Figure 1: Real Factor Price Frontier |

**1.0 Introduction**

I am planning on posting at an even slower rate for a while.

This post continues my exploration of a way of visualizing the choice of technique proposed by Carlo Milana. In this post, I show how to correctly apply his visualization to an example from my 2017 ROPE paper.

**2.0 Technology**

Two techniques are available for producing corn, the consumption good. Each technique consists of a flow-input, point-output technology, with a finite number of dated labor inputs. The technology can also be represented with intermediate produced commodities explicitly shown. Table 1 sets out the example as a Leontief input-output table, in some sense. Each column lists the inputs in a production process needed to produce a unit output of the commodity named in the column heading. The entries for the row for corn are all zero, indicating it is not an input into any production process. All processes require a year to complete and completely use up their commodity inputs in producing their outputs. Each process requires a year to complete, and inputs must be hired at the start of the year, independently of when payments for inputs are contracted to be paid out. The example includes four factors of production: labor, and three capital goods.

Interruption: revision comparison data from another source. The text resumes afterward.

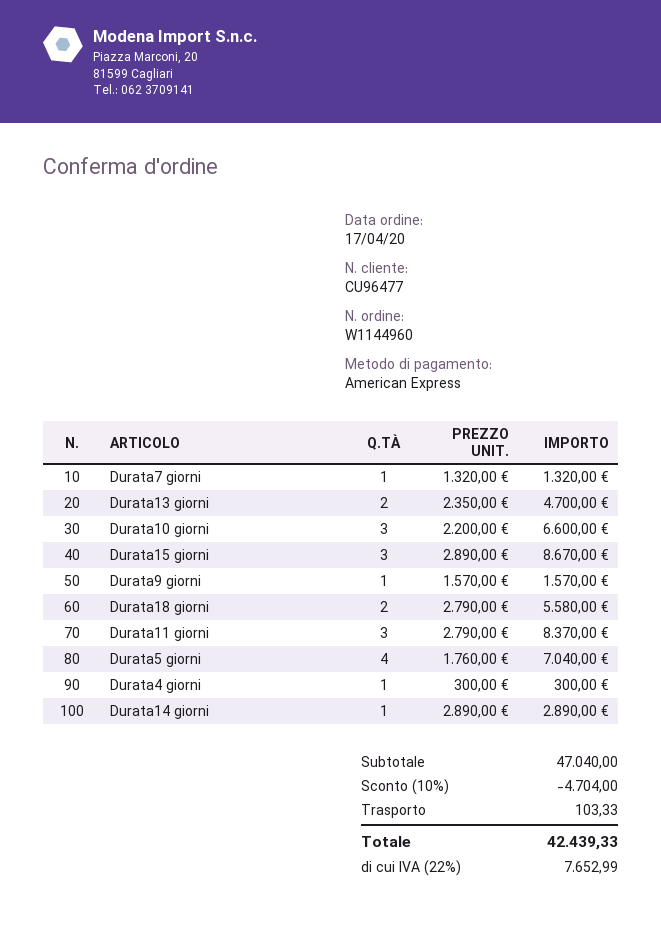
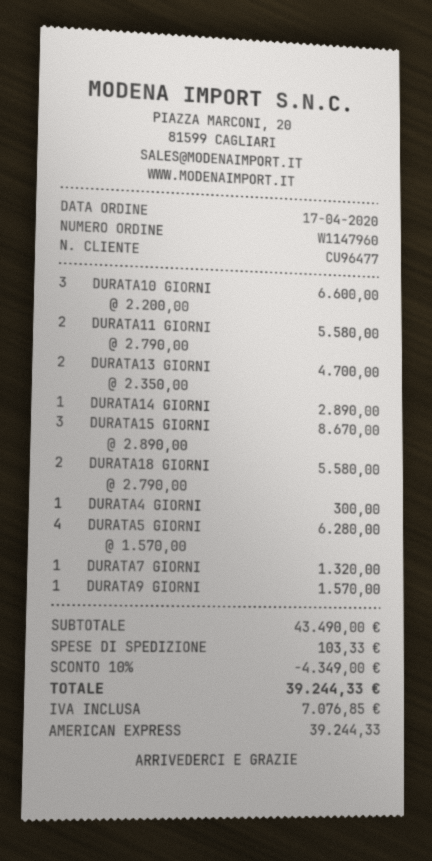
order number: W1144960 -> W1147960
Durata11 giorni: 3 x 2790.00 = 8370.00 -> 2 x 2790.00 = 5580.00
Durata5 giorni: 4 x 1760.00 = 7040.00 -> 4 x 1570.00 = 6280.00
subtotal: 47040.00 -> 43490.00
discount: 10% = 4704.00 -> 10% = 4349.00
tax: 7652.99 -> 7076.85
total: 42439.33 -> 39244.33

Input | Industry 1 | Industry 2 | Industry 3 | Corn Industry | |

Alpha | Beta | ||||

Labor | 50 | 0 | 115 | 66 | 0 |

Commodity 1 | 0 | 1 | 0 | 0 | 0 |

Commodity 2 | 0 | 0 | 0 | 1 | 0 |

Commodity 3 | 0 | 0 | 0 | 0 | 1 |

Corn | 0 | 0 | 0 | 0 | 0 |

The Alpha process consists of the processes for producing the first two commodities and the corn-producing process labeled Alpha. The Beta process consists of the process for producing the third commodity and the corn-producing process labeled Beta. The net output of a technique, when all processes comprising that technique are operated at the unit level, is a bushel of corn. The non-labor inputs needed to continue production with that technique are reproduced in the same quantities with this activation of processes.

**3.0 Price System**

I here formulate systems of equations (and inequalities) in terms of spot prices and rental prices for factors of production. A rental price pays for the services of a factor of production, and is paid at the end of the year. I formulate the example with the following variables:

*w*_{L}: The wage, paid at the end of the year. Also known as the rental price for labor.*p*_{1}: The spot price for the first produced capital good.*w*_{1}: The rental price for the services of the first capital good.*p*_{2}: The spot price for the second produced capital good.*w*_{2}: The rental price for the services of the second capital good.*p*_{3}: The spot price for the third produced capital good.*w*_{3}: The rental price for the services of the third capital good.*p*_{c}: The spot price for corn.*r*: The interest rate.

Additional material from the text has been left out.